Regular articleAging reduces the high-frequency and short-term adaptation of the vestibulo-ocular reflex in mice
Introduction
Aging can have a profound impact on vestibular system function, as can be appreciated from the prevalence of vestibular related disorders in the elderly. By the age of 70–80 years, more than half the population has vestibular dysfunction, and this is linked to increased dizziness and risk of falls (Agrawal et al., 2009). The prevalence of vestibular vertigo in this age group is 3 times that for young adults (<30 years) (Neuhauser and Lempert, 2009). Some of these symptoms are thought to be, in part at least, a consequence of senescence of the vestibular periphery (Ishiyama, 2009). For example, approximately 40% of patients referred for falls risk assessment were found to have vestibulo-ocular reflex (VOR) deficits including abnormal gain, phase lead, and asymmetries (Jacobson et al., 2008). The VOR, one of the fastest reflexes in the body, rapidly stabilizes vision to maintain one's line-of-sight by eye movements that compensate for changes in head direction. The VOR achieves this through the detection of head movements by hair cells located in the 3 semicircular canal cristae and 2 otolith organs of the inner ear. Head movement-induced hair cell activity is transmitted to the vestibular nuclei of the brainstem and vestibular cerebellum via the eighth cranial nerve and this information is converted into motor commands to the 6 extra-ocular muscles controlling eye movement. Importantly, the sensitivity or gain of the VOR is precisely tuneable, such that the extent of eye movement relative to head movement can be rapidly adjusted depending on whether the visual scene is near or far, or being viewed through magnifying or minifying lenses. The speed and precision of the VOR must be maintained over the lifespan in order to carry out daily activities and preserve quality of life. Recent studies show the human VOR performs optimally up until age 70–80, after which there is a decline in function (Li et al., 2015, Matiño-Soler et al., 2015, McGarvie et al., 2015).
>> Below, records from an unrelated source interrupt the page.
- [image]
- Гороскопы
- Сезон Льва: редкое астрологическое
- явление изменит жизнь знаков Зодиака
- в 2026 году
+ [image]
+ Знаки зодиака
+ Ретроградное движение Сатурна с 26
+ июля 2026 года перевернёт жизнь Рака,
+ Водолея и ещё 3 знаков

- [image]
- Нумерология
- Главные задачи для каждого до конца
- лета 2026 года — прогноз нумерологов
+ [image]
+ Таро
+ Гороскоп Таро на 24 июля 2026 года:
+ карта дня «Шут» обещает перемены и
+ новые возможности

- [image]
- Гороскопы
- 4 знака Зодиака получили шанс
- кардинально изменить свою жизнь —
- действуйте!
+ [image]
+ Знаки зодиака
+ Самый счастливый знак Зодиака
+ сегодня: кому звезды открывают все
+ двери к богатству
The reasons for this late life decline are not known, although vestibular system neurodegeneration is widely considered to be the cause.
Aging has been shown to associate with loss of vestibular hair cells, vestibular afferents, and cells in the central vestibular nuclei (Alvarez et al., 1998, Bergstrom, 1973, Johnsson, 1971, Lopez et al., 1997, Merchant et al., 2000, Rauch et al., 2001, Richter, 1980, Rosenhall, 1973, Ross et al., 1976, Velazquez-Villasenor et al., 2000, Park et al., 2001a, Park et al., 2001b). Studies report that the vestibular system gradually degrades and degenerates with age (Maes et al., 2010). For example, it has been reported that within the cristae ampullares of the semicircular canals, hair cell loss is approximately linear with age (∼0.6% per year), with type I vestibular hair cell loss proceeding at about twice the rate compared to type II hair cell loss (Merchant et al., 2000, Rauch et al., 2001). This progressive loss leads to an overall ∼45% decrease in hair cells numbers for all canals by the age of 80 (Rosenhall, 1973). Although not as dramatic, age-related decline in hair cell numbers occurs in the macular organs with a total hair cell loss ∼15% by the age of 80. There is also a large age-related reduction in otoconia volume (utricle 58%; saccule 79%) and number (utricle 30%; saccule 65%) (Merchant et al., 2000, Rauch et al., 2001). These findings suggest that static counter-tilt mediated predominantly by the otolith organs, and the higher-frequency transient VOR mediated predominantly by the canal type I vestibular hair cells, would be progressively affected by aging (e.g., Migliaccio et al., 2004, Minor et al., 1999).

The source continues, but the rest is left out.